The supply challenges going forward mean that caution on the part of producers and lenders is advised and warranted, Peel said. However, he added that the growth in cattle inventories and beef production so far does not constitute a wreck. Paralyzing fear that cripples decision-making may prevent producers from taking advantage of opportunities that inevitably exist in changing market conditions, he noted.
“We've been through this before — just not in a long time,” Peel said.
Beef prices likely to stay low
Beef cattle prices will likely continue to decline, Texas A&M AgriLife Extension Service economist Dr. David Anderson said, adding that he expects the long-term trend of lower cattle prices to continue into 2017.
Anderson said there could be an uptick in fed cattle prices during the fall, which is especially typical around the holidays, when specific cuts are in higher demand, but the highest prices for the year are now behind producers.
“Producers have held back more heifers looking to expand herds, and we're seeing the effects of more cattle,” he said.
Cash prices for fed cattle last week were at around $1.04/lb. compared to $1.20/lb. at the same time last year and the five-year average of $1.25/lb., he said.
Anderson said the lower beef prices weren't atypical among meat producers in general. In the first half of 2016, a record amount of pork, poultry, turkey and beef were produced in the U.S., which translated into lower prices across the board.
“That was weighing prices down some, because consumers had more choices,” he explained. “There's also less processing capacity to handle higher numbers of cattle, so I think that is contributing to the overall decline in prices as well.”
Good available forage and lower feed prices are helping offset prices in the calf market, Anderson said. August rains have left range and pasturelands in good shape, and Texas produced record corn and sorghum crops, which could affect the market as well, he said.

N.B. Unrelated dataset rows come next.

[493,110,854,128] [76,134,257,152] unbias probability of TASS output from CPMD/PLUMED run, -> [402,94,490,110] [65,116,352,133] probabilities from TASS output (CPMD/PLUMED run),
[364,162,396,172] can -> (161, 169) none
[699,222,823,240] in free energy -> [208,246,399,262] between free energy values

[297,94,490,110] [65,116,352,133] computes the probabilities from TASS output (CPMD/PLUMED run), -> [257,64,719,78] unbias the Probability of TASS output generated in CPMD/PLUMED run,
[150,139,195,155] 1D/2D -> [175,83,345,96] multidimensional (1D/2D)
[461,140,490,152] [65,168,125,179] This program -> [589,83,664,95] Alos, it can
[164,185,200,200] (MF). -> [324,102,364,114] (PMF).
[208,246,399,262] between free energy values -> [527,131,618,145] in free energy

October fed cattle futures recovered losses most of the week after closing at a low of $98.90/cwt. last Friday. Nearby contracts closed higher Monday at $98.925/cwt. and continued to climb through Wednesday’s higher close of $102.85/cwt. The rally ended Thursday when October contracts closed lower at $102.425/cwt.

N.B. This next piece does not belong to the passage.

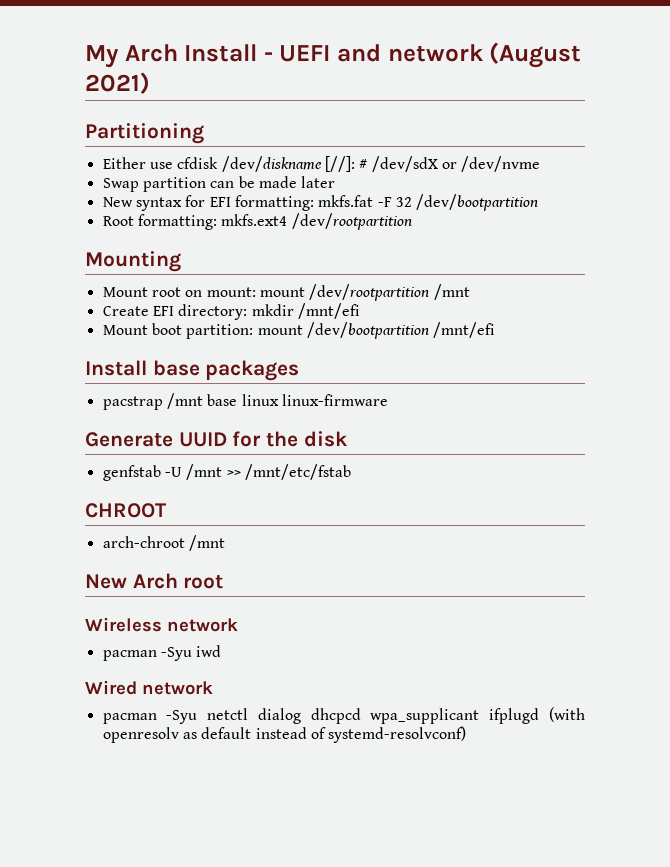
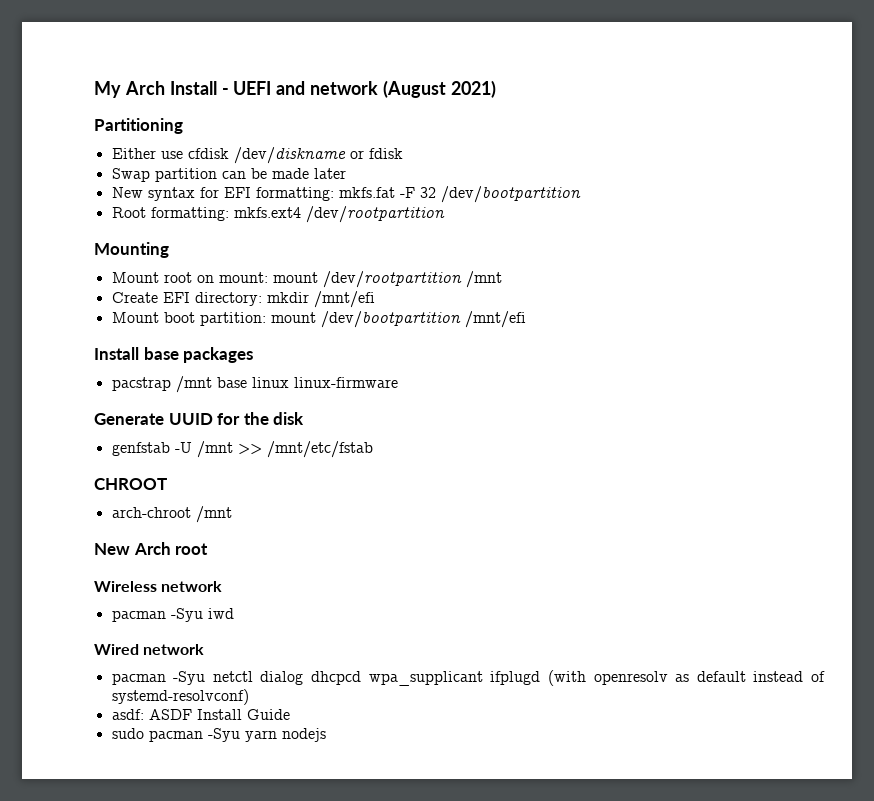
[324,156,541,172] [//]: # /dev/sdX or /dev/nvme -> [349,148,403,159] or fdisk
(467, 734) none -> [111,709,290,720] [111,728,326,742] // asdf: ASDF Install Guide // sudo pacman -Syu yarn nodejs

October feeder cattle futures rallied this week, as well. Nearby contracts closed higher Monday and Tuesday at $123.975/cwt. and $128/cwt., respectively. They closed lower on Wednesday, but finished Thursday higher at $127.825/cwt.
For the beef cutouts this week, Choice and Select closed lower at $183.48/cwt. and $175.06/cwt., respectively.
October lean hog futures fell most of the week, but were able to recover the losses and post some gains by Thursday’s close. Nearby contracts closed lower Wednesday at $48.225/cwt., but finished higher Thursday at $50.375/cwt.
Pork cutout values were lower this week. The wholesale pork cutout decreased to $72.16/cwt. Loins were lower at $78.84/cwt. while hams were higher at $49.26/cwt. Bellies climbed to $108.55/cwt.
Hogs delivered to the western Corn Belt were lower this week, closing at $47.21/cwt. on Thursday.
In the poultry markets, the Georgia dock was unchanged Wednesday at $1.10/lb. Breast meat was lower at $1.555/lb., while leg quarters were higher at 31 cents/lb. Wings were slightly higher at $1.535/lb.
According to USDA, egg prices have been steady, with a steady to lower undertone. Offerings and supplies have been moderate to heavy. Demand has been light to heavy.
Large eggs delivered to the Northeast were lower at 50-54 cents/doz. Prices in the Southeast and Midwest were also lower at 56-69 cents/doz. and 42-45 cents/doz. Large eggs delivered to California were lower at $1.10/doz.
For turkeys, USDA said the hen market has been steady to firm. The market on toms has been steady. Offerings and demand have been light. Prices for hens decreased to $1.16-1.28/lb., while prices for toms were unchanged at $1.14-1.28/lb.